Contudo, pode acontecer de um imóvel localizado na
zona urbana, todavia, é produtor rural, se deparando com um conflito entre dois
tributos IPTU e ITR. E comum encontrar propriedades com atividades econômicas
típicas de zona rural dentro da zona urbana, isso quer dizer que, aquela
referida propriedade abasteça a população em seu entorno com o domínio
agrícola.
O STF, com um entendimento mais recente, referente
a determinação da cobrança do tributo o mesclou, não adotando somente a
localização do imóvel que nos casos de conflito do IPTU e ITR não era
suficiente para resolve-los, mas tendo em vista o conceito territorial com a destinação econômica para tentar
combater tal bitributação:
“II - O c. Supremo Tribunal Federal pacificou o
entendimento no sentido de que a regra do art. 32 do Código Tributário
Nacional, na redação dada pelo art. 15 do Decreto-Lei 57/66, foi recepcionada
pela Constituição Federal de 1967, pela Emenda Constitucional 01/69 e pela
atual Constituição Federal de 1988 como norma com natureza de lei Complementar,
por ser regra geral tributária acerca dos tributos ITR e IPTU, assim somente
podendo ser alterada por norma desta mesma espécie, pelo que declarou a
inconstitucionalidade do art. 6° e seu parágrafo único da Lei 5.868/72 (STF. RE
94.850-8/MG. LEX 46/91. Rel.
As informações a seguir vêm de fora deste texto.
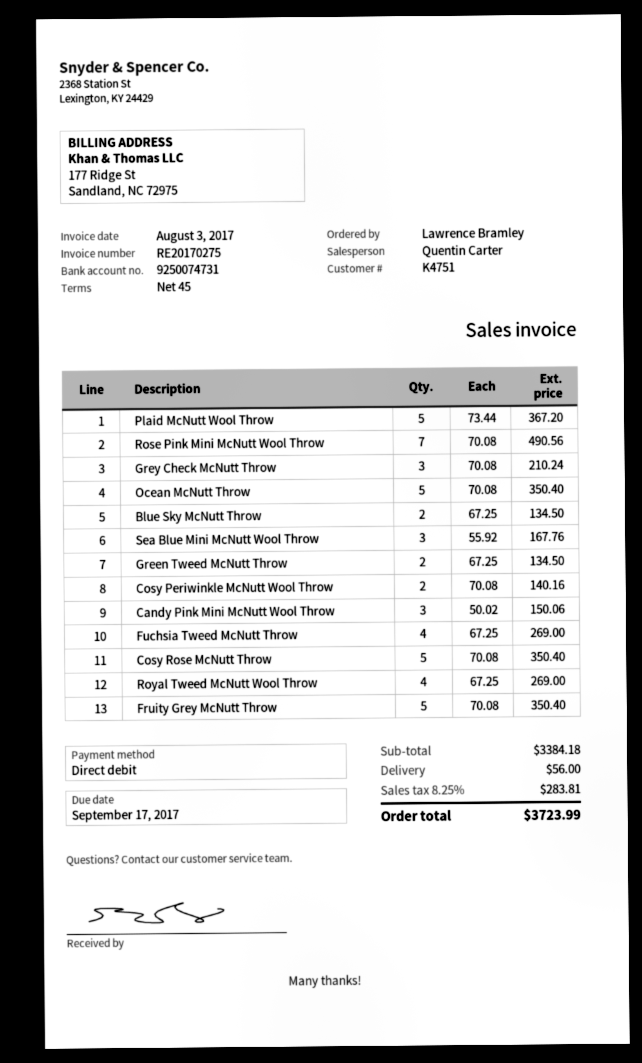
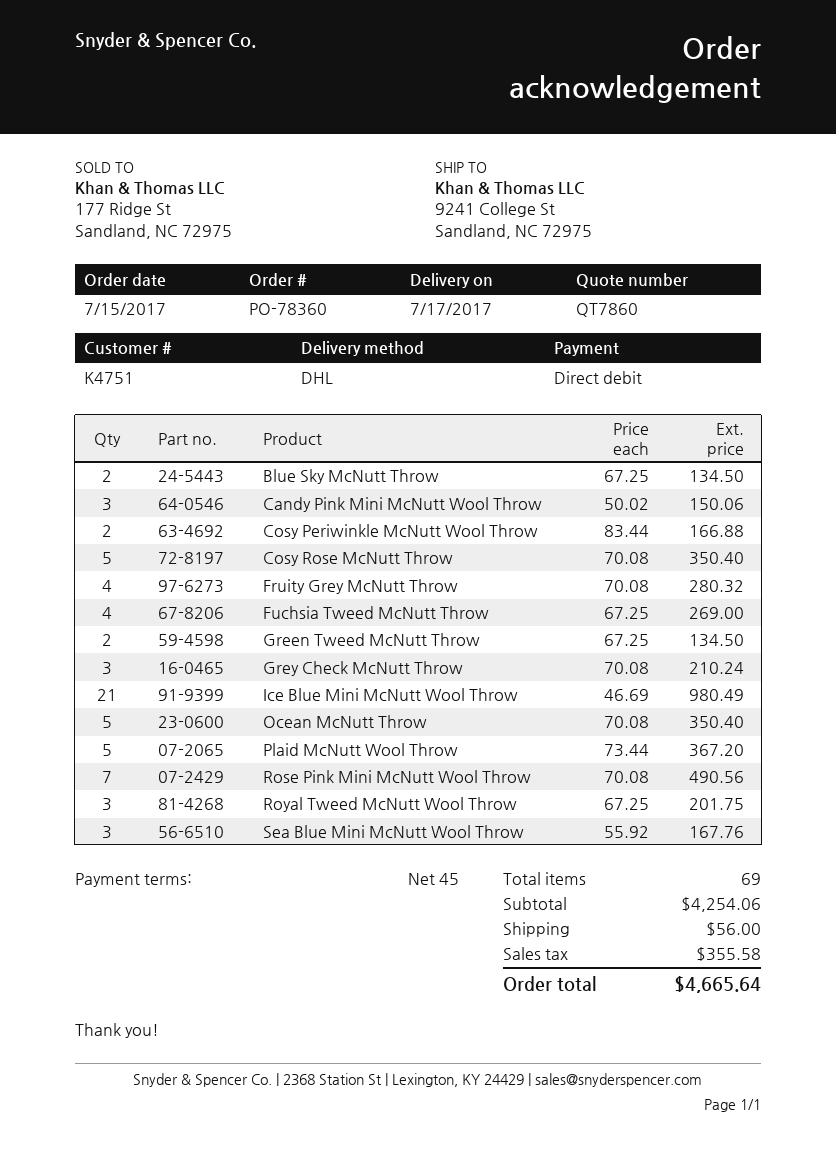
Cosy Periwinkle McNutt Wool Throw: 2 x 70.08 = 140.16 -> 2 x 83.44 = 166.88
Royal Tweed McNutt Wool Throw: 4 x 67.25 = 269.00 -> 3 x 67.25 = 201.75
Fruity Grey McNutt Throw: 5 x 70.08 = 350.40 -> 4 x 70.08 = 280.32
Ice Blue Mini McNutt Wool Throw: none -> 21 x 46.69 = 980.49
subtotal: 3384.18 -> 4254.06
tax: 283.81 -> 355.58
total: 3723.99 -> 4665.64

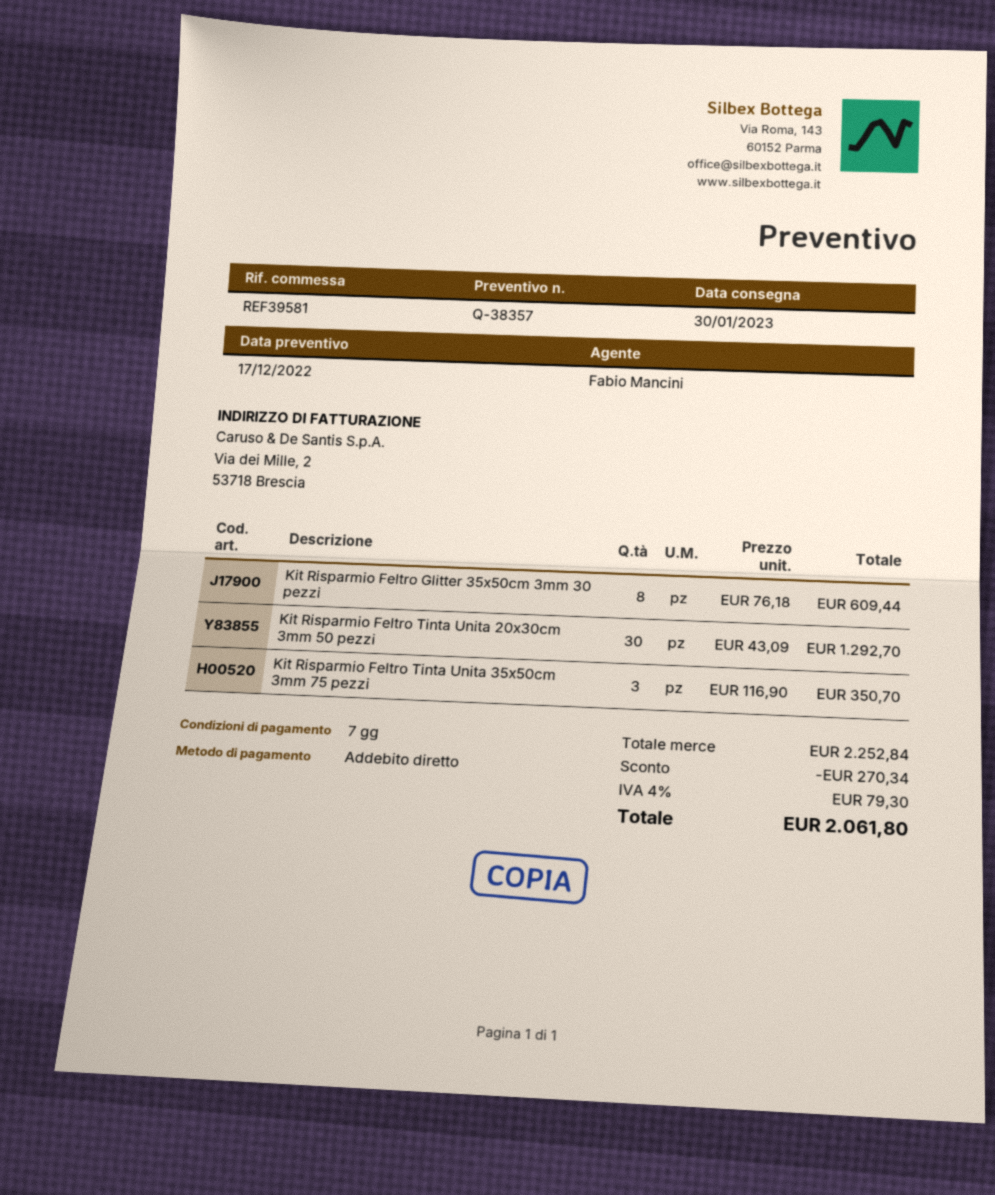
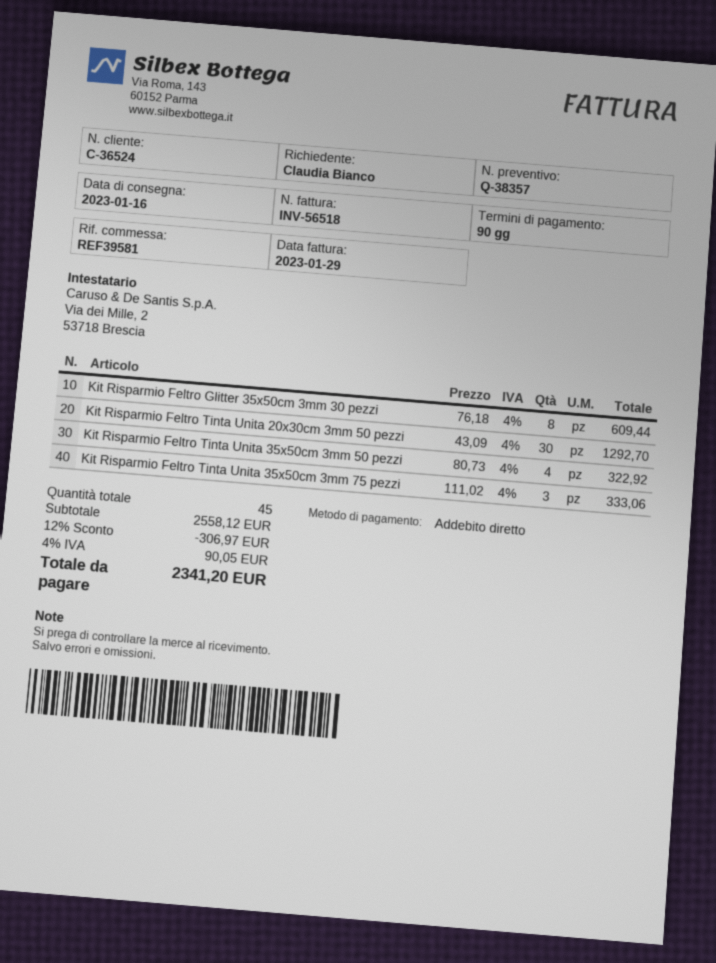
delivery date: 2023-01-30 -> 2023-01-16
payment terms: 7 days -> 90 days
Kit Risparmio Feltro Tinta Unita 35x50cm 3mm 75 pezzi: 3 x 116.90 = 350.70 -> 3 x 111.02 = 333.06
Kit Risparmio Feltro Tinta Unita 35x50cm 3mm 50 pezzi: none -> 4 x 80.73 = 322.92
subtotal: 2252.84 -> 2558.12
discount: 270.34 -> 306.97
tax: 4% = 79.30 -> 4% = 90.05
total: 2061.80 -> 2341.20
Min. Moreira Alves) e também do art. 12 da mesma
Lei (na parte que revogava o art. 15 do Decreto-Lei 57/66 (STF. RE 140773 / SP.
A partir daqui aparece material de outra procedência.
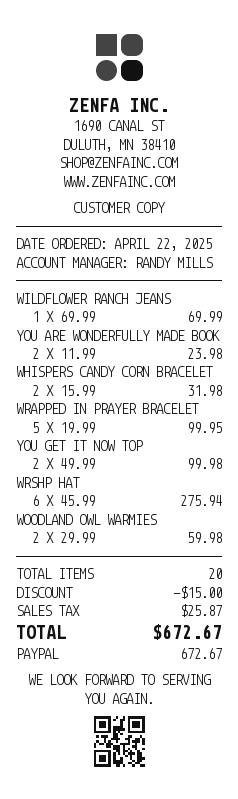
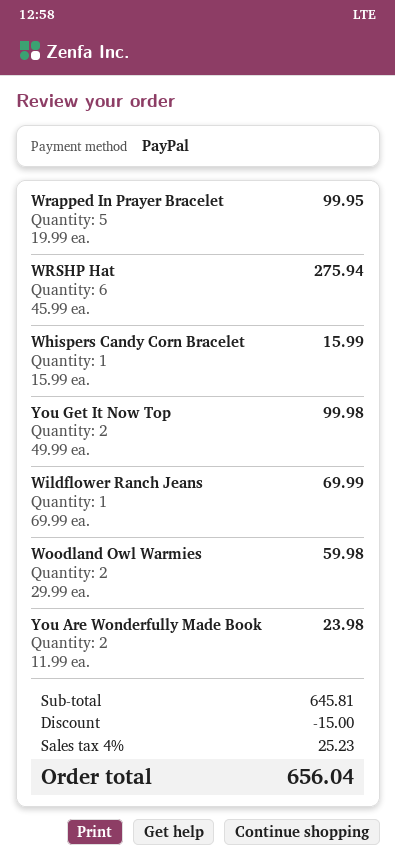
WHISPERS CANDY CORN BRACELET: 2 x 15.99 = 31.98 -> 1 x 15.99 = 15.99
tax: 25.87 -> 25.23
total: 672.67 -> 656.04

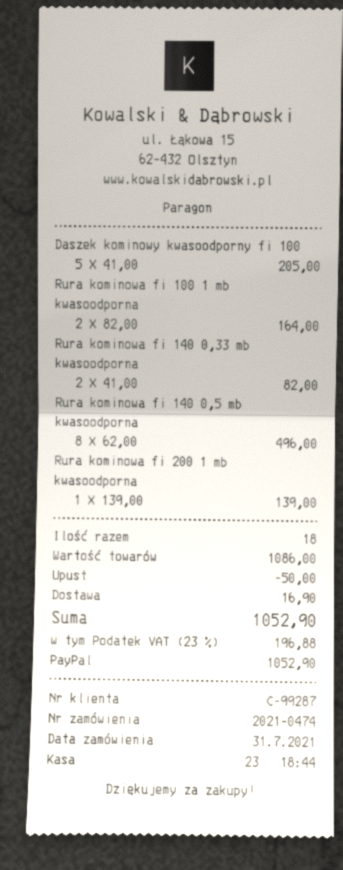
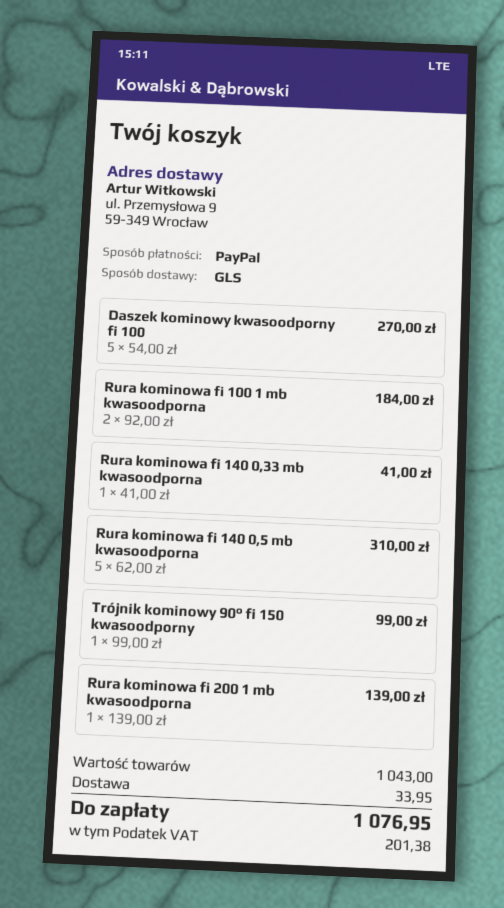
Daszek kominowy kwasoodporny fi 100: 5 x 41.00 = 205.00 -> 5 x 54.00 = 270.00
Rura kominowa fi 100 1 mb kwasoodporna: 2 x 82.00 = 164.00 -> 2 x 92.00 = 184.00
Rura kominowa fi 140 0,33 mb kwasoodporna: 2 x 41.00 = 82.00 -> 1 x 41.00 = 41.00
Rura kominowa fi 140 0,5 mb kwasoodporna: 8 x 62.00 = 496.00 -> 5 x 62.00 = 310.00
Trójnik kominowy 90° fi 150 kwasoodporny: none -> 1 x 99.00 = 99.00
subtotal: 1086.00 -> 1043.00
discount: 50.00 -> none
shipping: 16.90 -> 33.95
tax: 196.88 -> 201.38
total: 1052.90 -> 1076.95

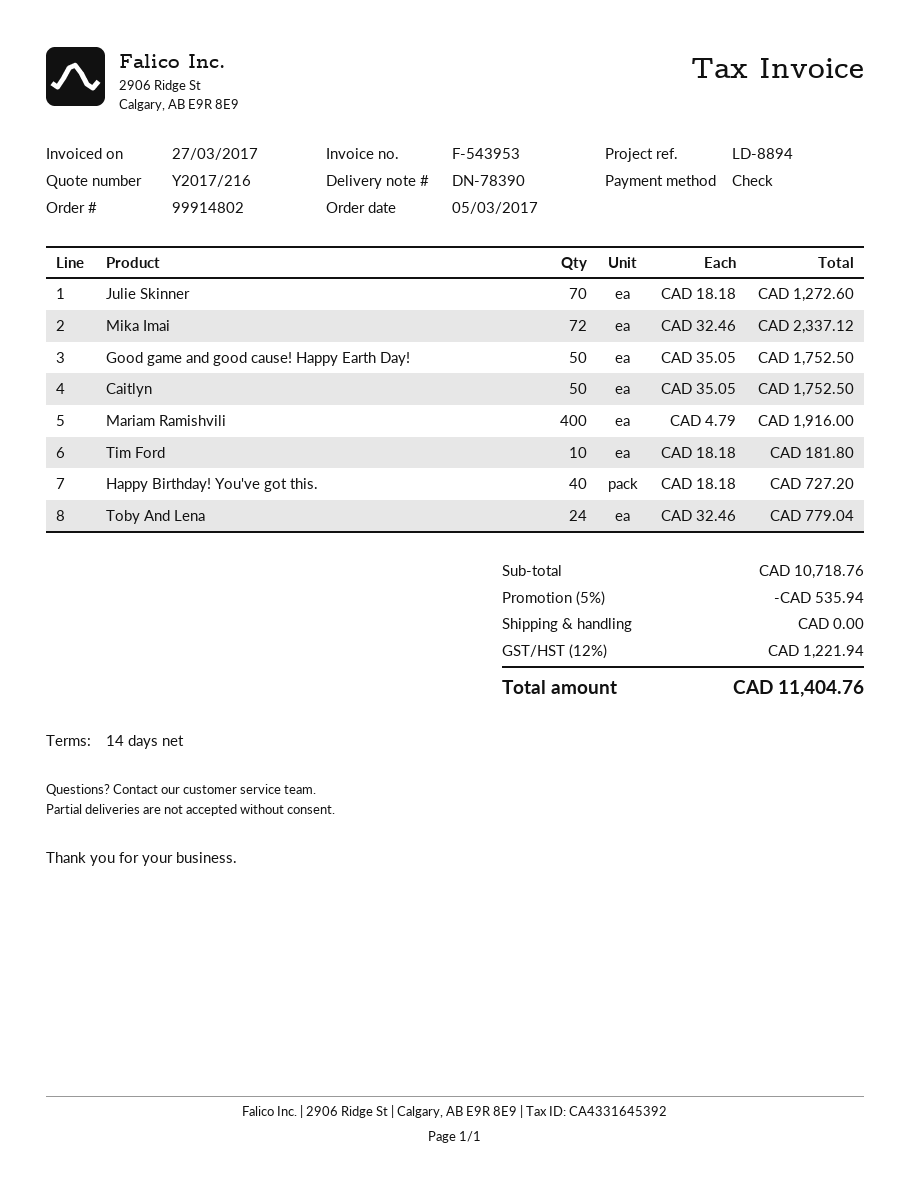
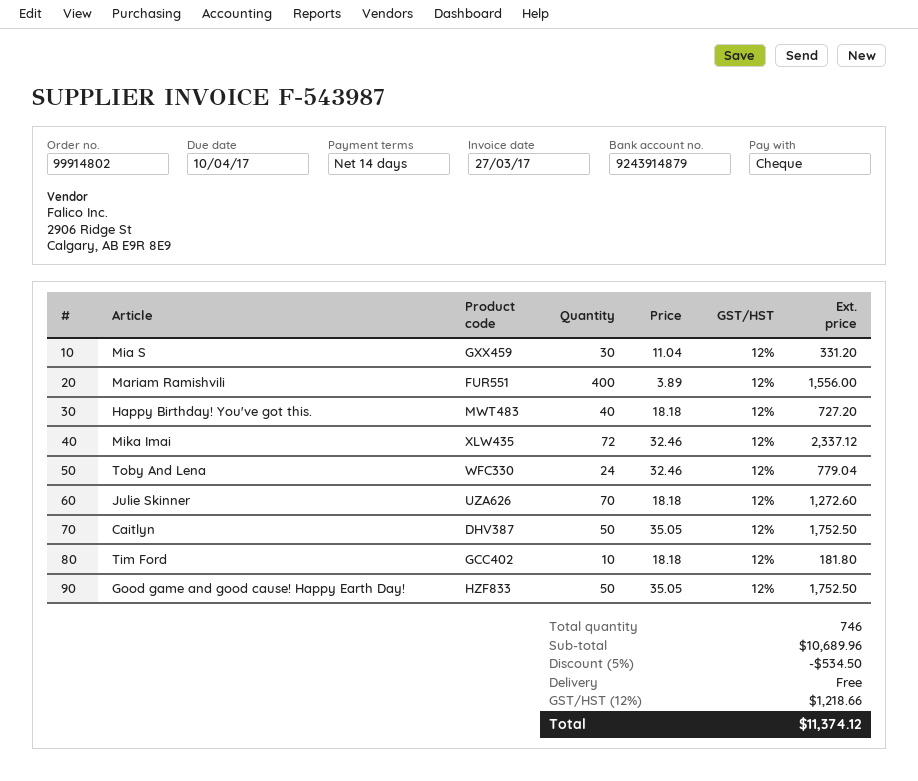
invoice number: F-543953 -> F-543987
Mariam Ramishvili: 400 x 4.79 = 1916.00 -> 400 x 3.89 = 1556.00
Mia S: none -> 30 x 11.04 = 331.20
subtotal: 10718.76 -> 10689.96
discount: 5% = 535.94 -> 5% = 534.50
tax: 12% = 1221.94 -> 12% = 1218.66
total: 11404.76 -> 11374.12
J. 08/10/1998, DJ 04-06-1999, p. 17; EMENT 1953-01/127. Rel. Min. Sydney
Sanches; Resolução 09/2005 do Senado Federal), restabelecendo assim a plena
vigência do art. 32 do CTN, impondo a regra da prevalência da destinação do
imóvel para fins de incidência do ITR ou do IPTU, sujeitando-se o imóvel com
destinação rural ao ITR mesmo que esteja na área urbana do município.”
Neste sentido, conclui-se que incidirá IPTU se no
mínimo duas das cinco hipóteses do art. 32, §1º do CTN forem vistas e
respeitadas. Por outro lado, incidira ITR e não IPTU, quando o imóvel for de
pura domínio rural/agrícola, ainda que esteja localizada em zona rural.